◆ What to produce ◆
Copy, from the listing, every line in which the string "pendente" is present.

◆ Information ◆

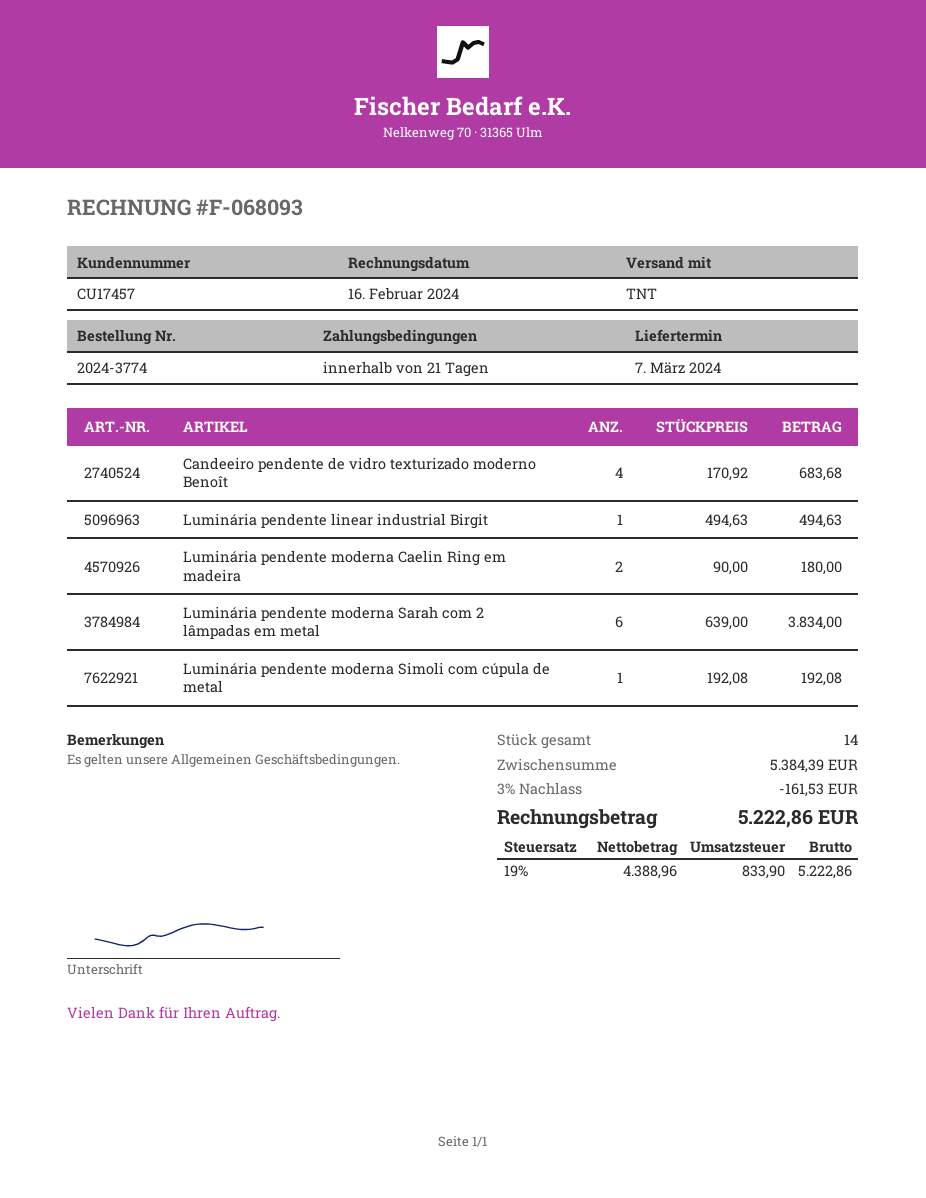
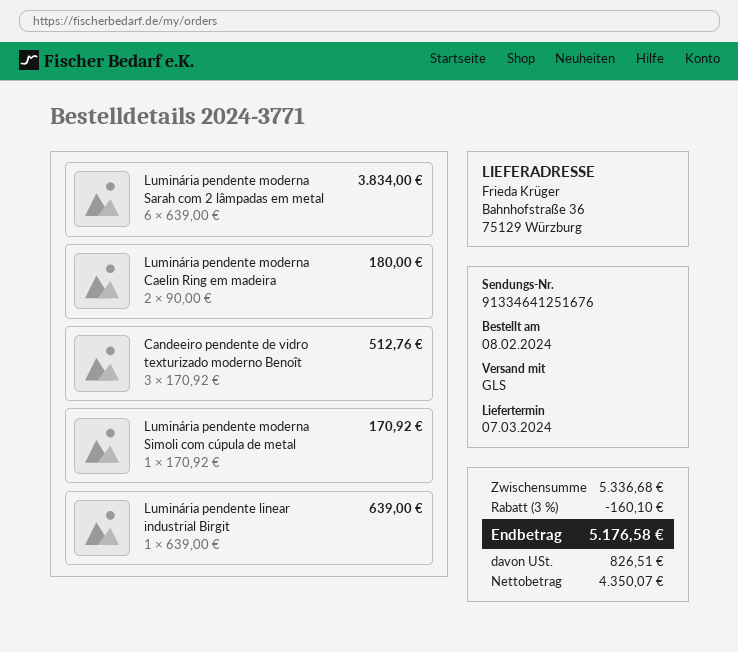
order number: 2024-3774 -> 2024-3771
shipping method: TNT -> GLS
Candeeiro pendente de vidro texturizado moderno Benoît: 4 x 170.92 = 683.68 -> 3 x 170.92 = 512.76
Luminária pendente linear industrial Birgit: 1 x 494.63 = 494.63 -> 1 x 639.00 = 639.00
Luminária pendente moderna Simoli com cúpula de metal: 1 x 192.08 = 192.08 -> 1 x 170.92 = 170.92
subtotal: 5384.39 -> 5336.68
discount: 3% = 161.53 -> 3% = 160.10
net: 4388.96 -> 4350.07
tax: 833.90 -> 826.51
total: 5222.86 -> 5176.58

◆ Answer box ◆
Candeeiro pendente de vidro texturizado moderno Benoît: 4 x 170.92 = 683.68 -> 3 x 170.92 = 512.76
Luminária pendente linear industrial Birgit: 1 x 494.63 = 494.63 -> 1 x 639.00 = 639.00
Luminária pendente moderna Simoli com cúpula de metal: 1 x 192.08 = 192.08 -> 1 x 170.92 = 170.92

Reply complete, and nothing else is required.